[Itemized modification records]
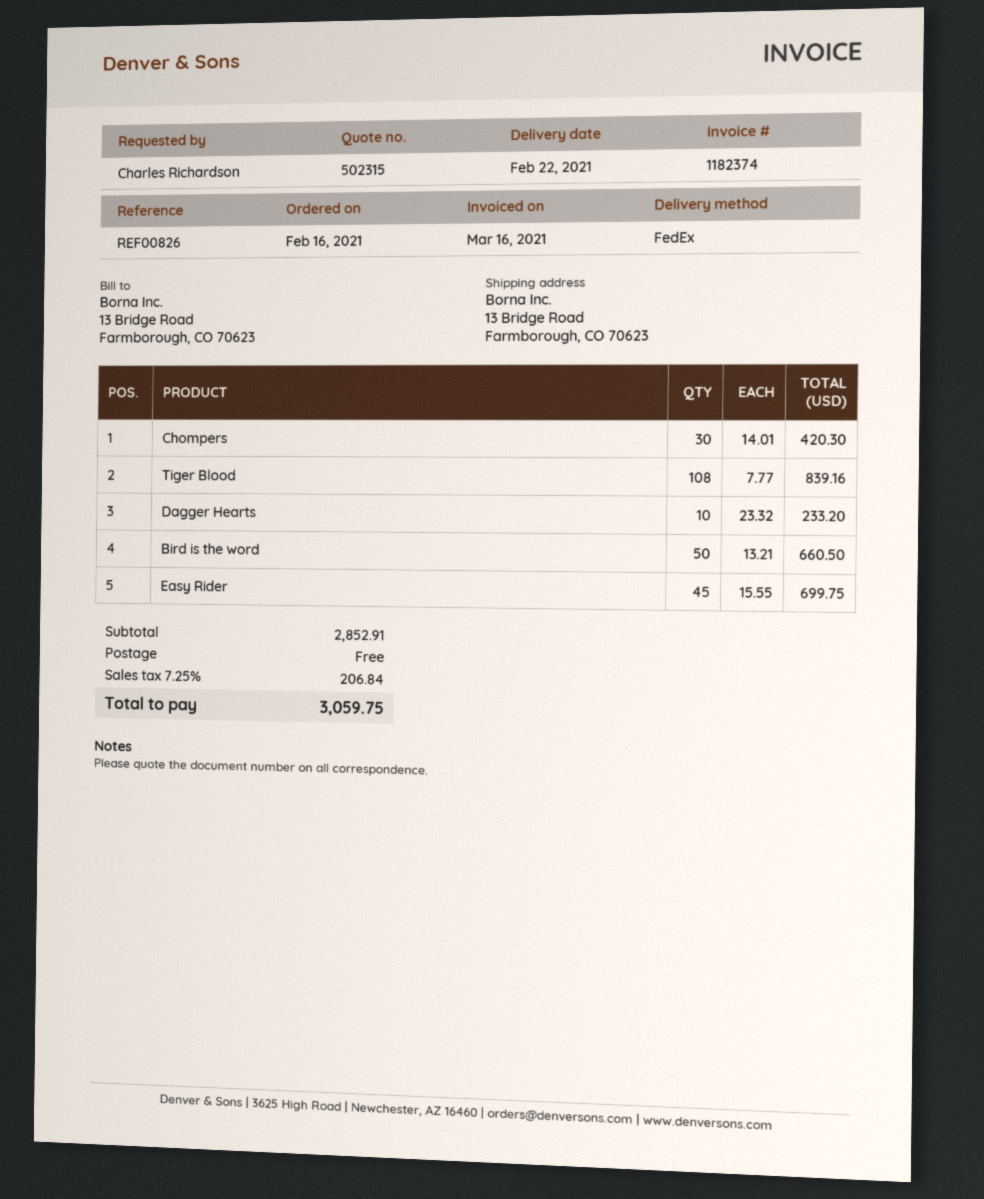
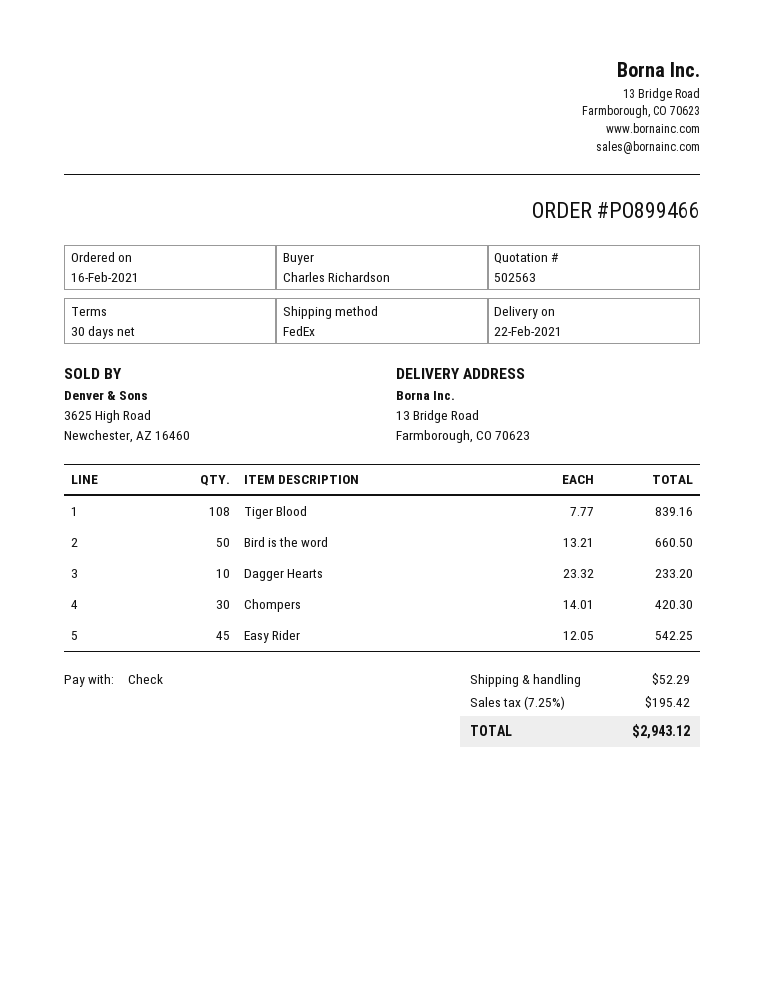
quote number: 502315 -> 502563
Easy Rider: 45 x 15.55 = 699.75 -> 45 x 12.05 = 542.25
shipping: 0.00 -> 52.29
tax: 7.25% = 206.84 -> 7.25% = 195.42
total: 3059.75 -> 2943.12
* * *
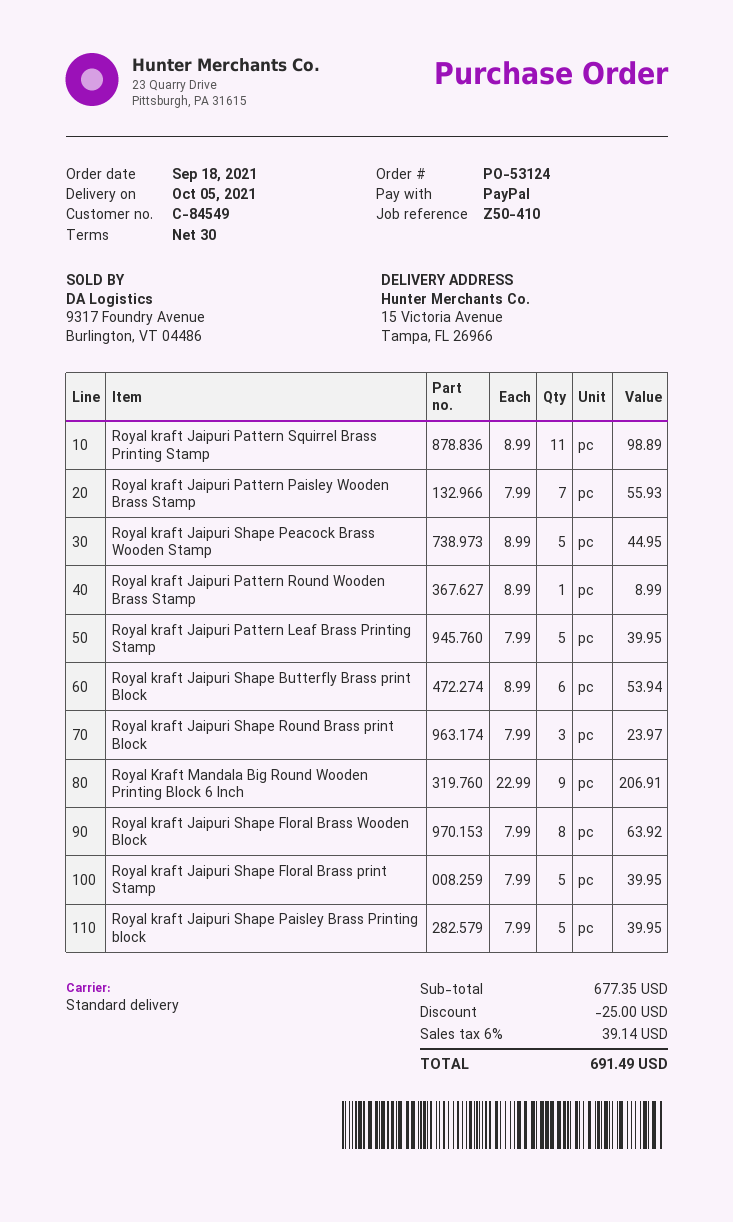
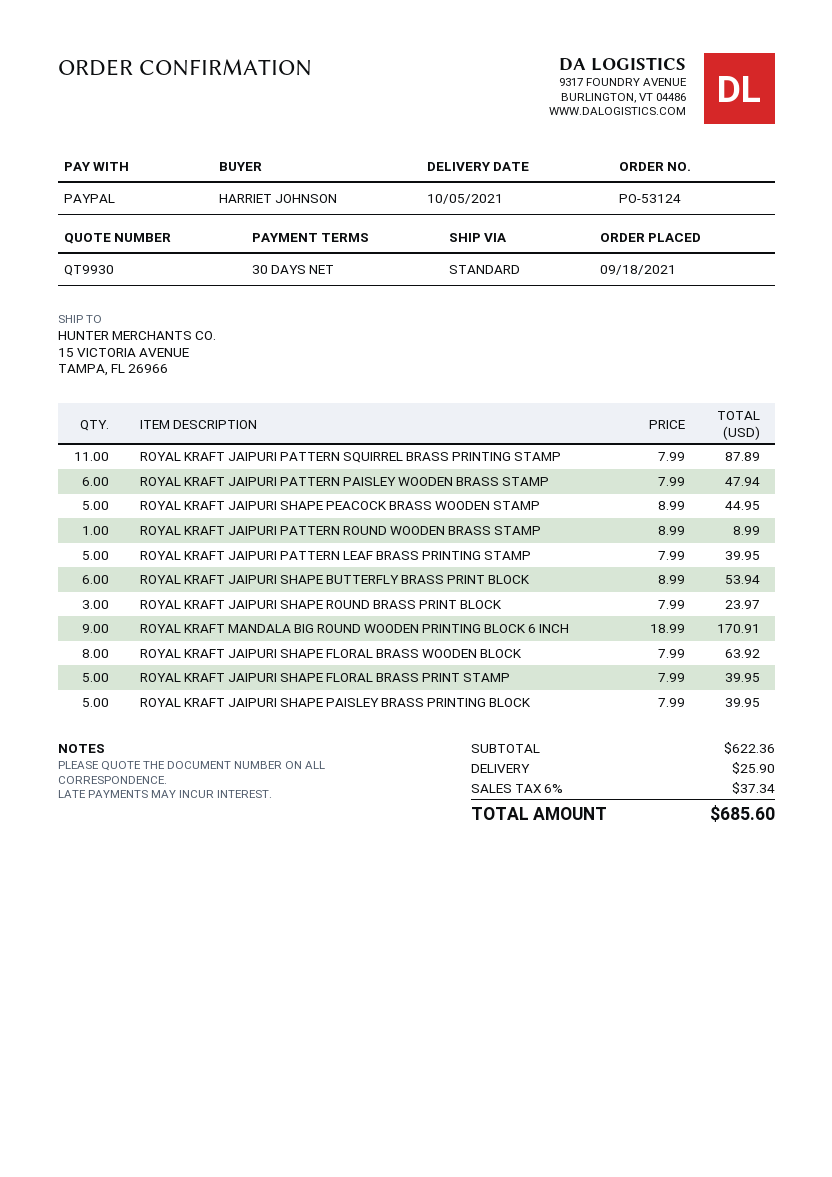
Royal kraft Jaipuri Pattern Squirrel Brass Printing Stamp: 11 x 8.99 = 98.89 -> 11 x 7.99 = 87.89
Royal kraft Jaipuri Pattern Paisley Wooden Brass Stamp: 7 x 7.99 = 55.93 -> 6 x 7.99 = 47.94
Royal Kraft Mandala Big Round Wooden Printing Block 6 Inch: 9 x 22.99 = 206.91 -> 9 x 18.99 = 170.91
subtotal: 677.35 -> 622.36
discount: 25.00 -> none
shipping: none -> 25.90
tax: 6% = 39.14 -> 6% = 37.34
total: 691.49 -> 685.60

- What to do:
From the records above, retype only the lines starting at the line that contains "shipping: 0.00 -> 52.29" and ending at the line that contains "total: 3059.75 -> 2943.12", both included.

- Answer box:
shipping: 0.00 -> 52.29
tax: 7.25% = 206.84 -> 7.25% = 195.42
total: 3059.75 -> 2943.12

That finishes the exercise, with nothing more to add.